▶ _Activity_: Print out the data precisely as it appears here, with no pictures.

[Items from a data source]

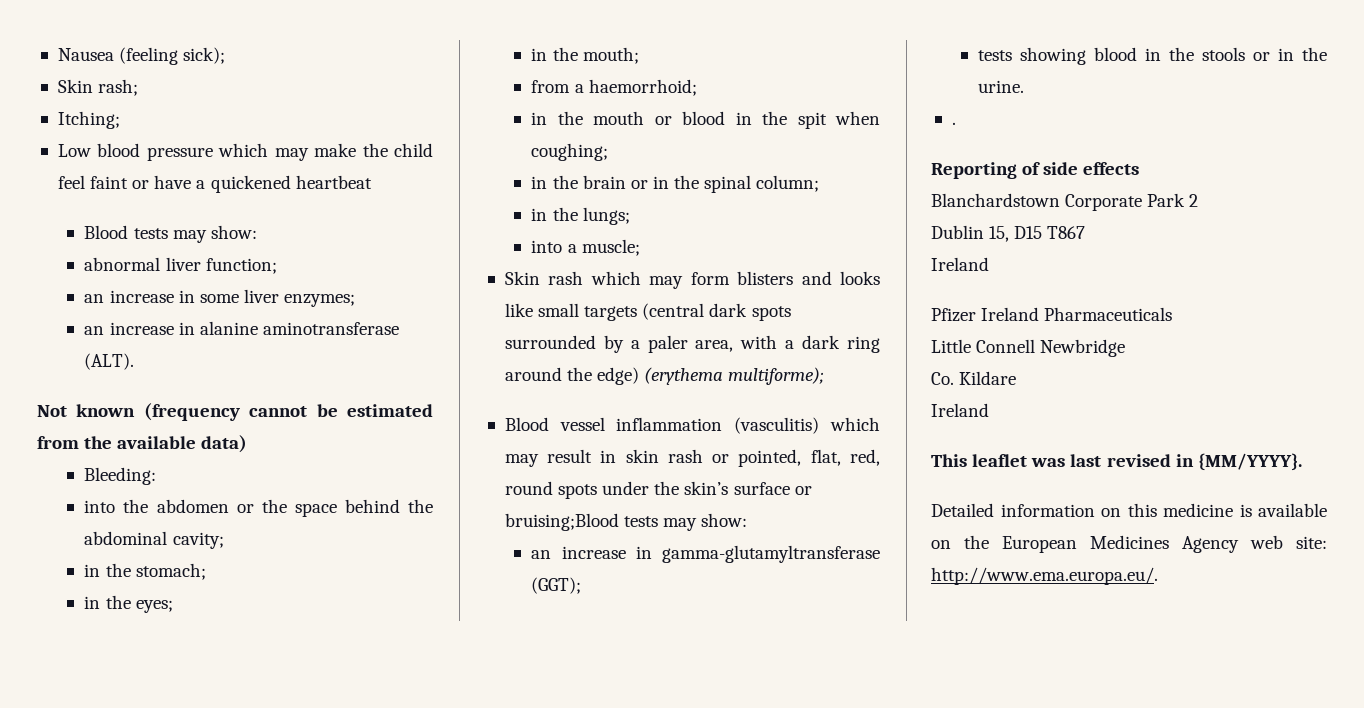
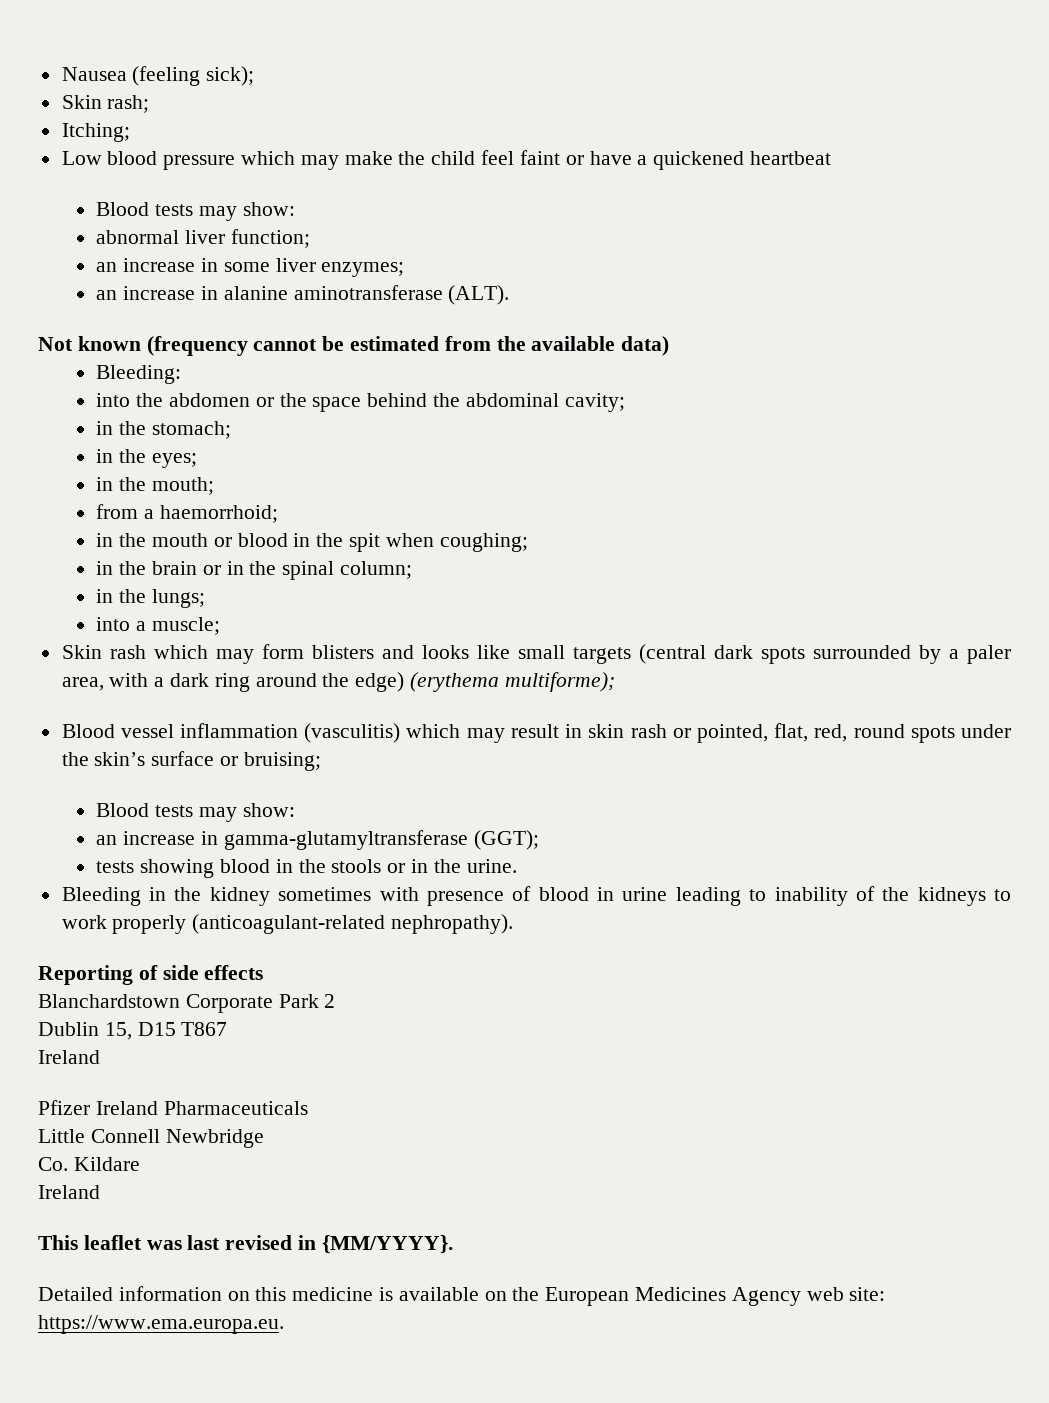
- Blood vessel inflammation (vasculitis) which may result in skin rash or pointed, flat, red, round spots under the skin’s surface or bruising;Blood tests may show:
+ Blood vessel inflammation (vasculitis) which may result in skin rash or pointed, flat, red, round spots under the skin’s surface or bruising;
+ Blood tests may show:
- .
+ Bleeding in the kidney sometimes with presence of blood in urine leading to inability of the kidneys to work properly (anticoagulant-related nephropathy).
- Detailed information on this medicine is available on the European Medicines Agency web site: http://www.ema.europa.eu/.
+ Detailed information on this medicine is available on the European Medicines Agency web site: https://www.ema.europa.eu.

▶ _Result below_:
- Blood vessel inflammation (vasculitis) which may result in skin rash or pointed, flat, red, round spots under the skin’s surface or bruising;Blood tests may show:
+ Blood vessel inflammation (vasculitis) which may result in skin rash or pointed, flat, red, round spots under the skin’s surface or bruising;
+ Blood tests may show:
- .
+ Bleeding in the kidney sometimes with presence of blood in urine leading to inability of the kidneys to work properly (anticoagulant-related nephropathy).
- Detailed information on this medicine is available on the European Medicines Agency web site: http://www.ema.europa.eu/.
+ Detailed information on this medicine is available on the European Medicines Agency web site: https://www.ema.europa.eu.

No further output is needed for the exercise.